**ABOUT THIS EXERCISE**
Your answer should repeat every line of the records below in which the word "sera" appears.

*** WORKING DATA Section Begins ***

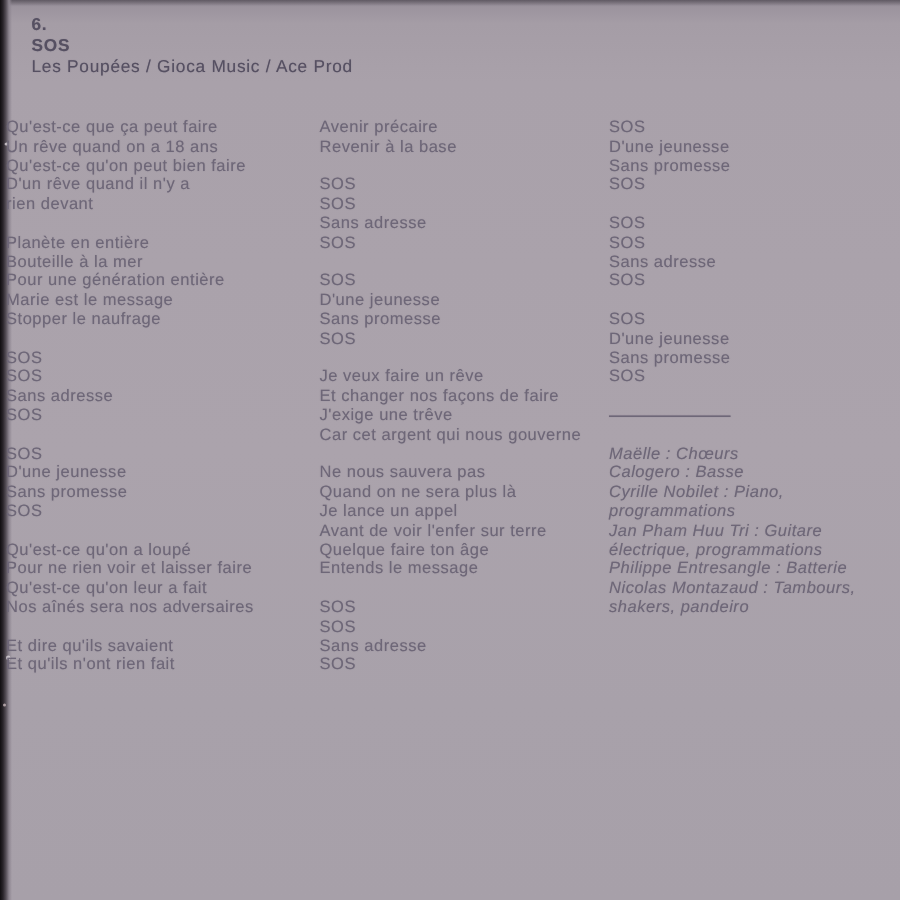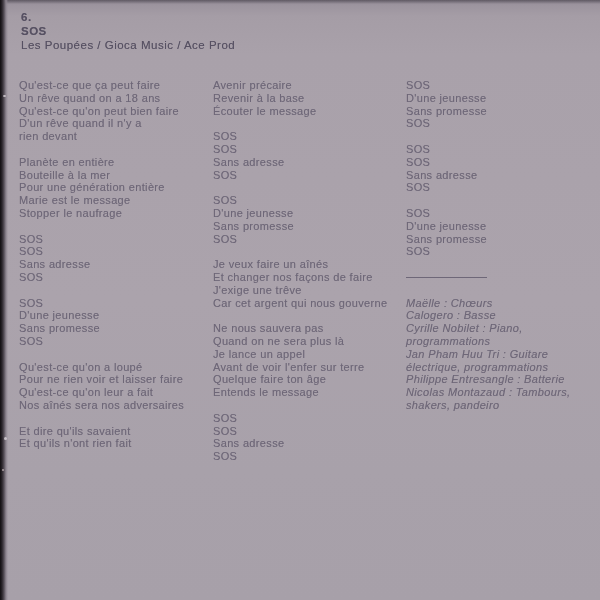--- a/index.html
+++ b/index.html
@@ -35,21 +35,21 @@
     white-space:nowrap;
   }
   .header .bold{font-weight:bold;}
 
   .col{
     position:absolute;top:79px;
     font-size:11px;line-height:12.8px;letter-spacing:.35px;
     color:#6e6778;white-space:nowrap;
     text-shadow:0 0 .6px rgba(110,103,120,.5);
   }
-  .col-1{left:19px;}
+  .col-1{left:4px;}
   .col-2{left:213px;}
   .col-3{left:406px;}
   .line{height:12.8px;}
   .credit{font-style:italic;}
   .rule-box{height:12.8px;display:flex;align-items:center;margin-bottom:12.8px;}
   .rule{width:81px;height:1px;background:#6e6778;box-shadow:0 0 .6px rgba(110,103,120,.6);}
 </style>
 </head>
 <body>
 
@@ -93,33 +93,32 @@
       <div class="line">Pour ne rien voir et laisser faire</div>
       <div class="line">Qu'est-ce qu'on leur a fait</div>
       <div class="line">Nos aînés sera nos adversaires</div>
       <div class="line blank">&nbsp;</div>
       <div class="line">Et dire qu'ils savaient</div>
       <div class="line">Et qu'ils n'ont rien fait</div>
     </div>
   <div class="col col-2">
       <div class="line">Avenir précaire</div>
       <div class="line">Revenir à la base</div>
-      <div class="line">Écouter le message</div>
       <div class="line blank">&nbsp;</div>
       <div class="line">SOS</div>
       <div class="line">SOS</div>
       <div class="line">Sans adresse</div>
       <div class="line">SOS</div>
       <div class="line blank">&nbsp;</div>
       <div class="line">SOS</div>
       <div class="line">D'une jeunesse</div>
       <div class="line">Sans promesse</div>
       <div class="line">SOS</div>
       <div class="line blank">&nbsp;</div>
-      <div class="line">Je veux faire un aînés</div>
+      <div class="line">Je veux faire un rêve</div>
       <div class="line">Et changer nos façons de faire</div>
       <div class="line">J'exige une trêve</div>
       <div class="line">Car cet argent qui nous gouverne</div>
       <div class="line blank">&nbsp;</div>
       <div class="line">Ne nous sauvera pas</div>
       <div class="line">Quand on ne sera plus là</div>
       <div class="line">Je lance un appel</div>
       <div class="line">Avant de voir l'enfer sur terre</div>
       <div class="line">Quelque faire ton âge</div>
       <div class="line">Entends le message</div>

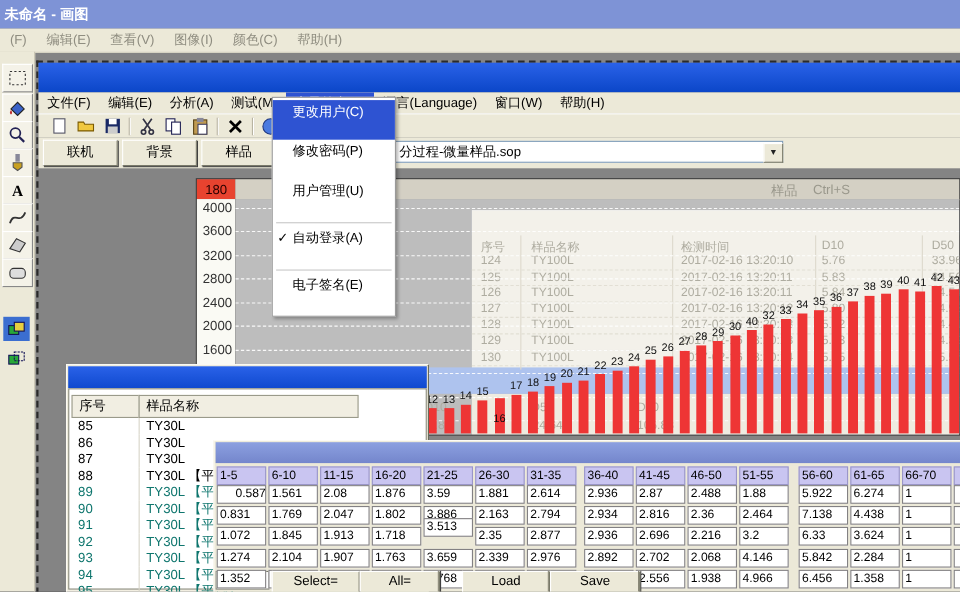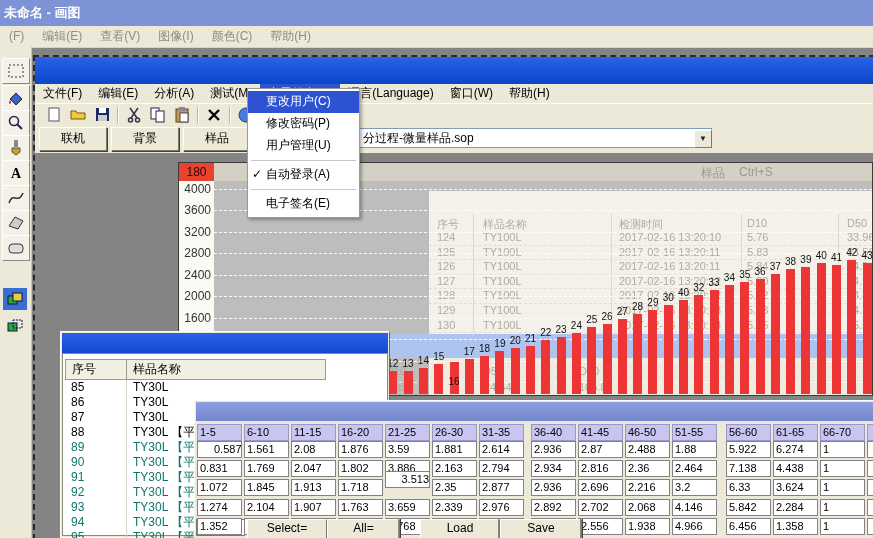--- a/index.html
+++ b/index.html
@@ -70,21 +70,21 @@
     font-size:11px;line-height:15px;padding-left:2px;overflow:hidden;}
   .ghead{background:#c9c5f1;border-color:#9a96c8;}
   #dlg-input{left:196px;top:519px;width:49px;height:17px;background:#fff;border:1px solid #7a7a6a;box-sizing:border-box;
     font-size:12px;line-height:15px;padding-left:3px;}
   .dbtn{position:absolute;top:519px;height:19px;background:#ece9d8;border:1px solid #fff;
     border-right-color:#7a7a6a;box-shadow:1px 0 0 #404040;text-align:center;line-height:17px;font-size:12px;}
   .dsep{position:absolute;top:519px;width:1px;height:19px;background:#8a8878;}
   
   #popup{left:247px;top:88px;width:111px;background:#fff;border:1px solid #9a9a9a;
     box-shadow:2px 2px 3px rgba(0,0,0,.3);padding:2px 0;}
-  .pitem{height:22px;line-height:20px;display:flex;font-size:12px;}
+  .pitem{height:36px;line-height:20px;display:flex;font-size:12px;}
   .pitem .chk{width:18px;text-align:center;}
   .pitem.hl{background:#2e53d2;color:#fff;}
   .psep{height:1px;background:#c8c8c8;margin:3px 3px;}
   svg{display:block;}
 </style>
 </head>
 <body>
 
 <div id="stage">
 
@@ -498,21 +498,21 @@
     <div class="gcell abs" style="left: 625px; top: 460.2px;">2.36</div>
     <div class="gcell abs" style="left: 672px; top: 460.2px;">2.464</div>
     <div class="gcell abs" style="left: 726px; top: 460.2px;">7.138</div>
     <div class="gcell abs" style="left: 773px; top: 460.2px;">4.438</div>
     <div class="gcell abs" style="left: 820px; top: 460.2px;">1</div>
     <div class="gcell abs" style="left: 867px; top: 460.2px;"></div>
     <div class="gcell abs" style="left: 197px; top: 479.4px;">1.072</div>
     <div class="gcell abs" style="left: 244px; top: 479.4px;">1.845</div>
     <div class="gcell abs" style="left: 291px; top: 479.4px;">1.913</div>
     <div class="gcell abs" style="left: 338px; top: 479.4px;">1.718</div>
-    <div class="gcell abs" style="left: 385px; top: 471px; text-align: right;">3.513</div>
+    <div class="gcell abs" style="left: 385px; top: 471px;">3.513</div>
     <div class="gcell abs" style="left: 432px; top: 479.4px;">2.35</div>
     <div class="gcell abs" style="left: 479px; top: 479.4px;">2.877</div>
     <div class="gcell abs" style="left: 531px; top: 479.4px;">2.936</div>
     <div class="gcell abs" style="left: 578px; top: 479.4px;">2.696</div>
     <div class="gcell abs" style="left: 625px; top: 479.4px;">2.216</div>
     <div class="gcell abs" style="left: 672px; top: 479.4px;">3.2</div>
     <div class="gcell abs" style="left: 726px; top: 479.4px;">6.33</div>
     <div class="gcell abs" style="left: 773px; top: 479.4px;">3.624</div>
     <div class="gcell abs" style="left: 820px; top: 479.4px;">1</div>
     <div class="gcell abs" style="left: 867px; top: 479.4px;"></div>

*** WORKING DATA Section Ends ***

**OUTPUT FOR THIS EXERCISE**
       <div class="line">Nos aînés sera nos adversaires</div>
       <div class="line">Quand on ne sera plus là</div>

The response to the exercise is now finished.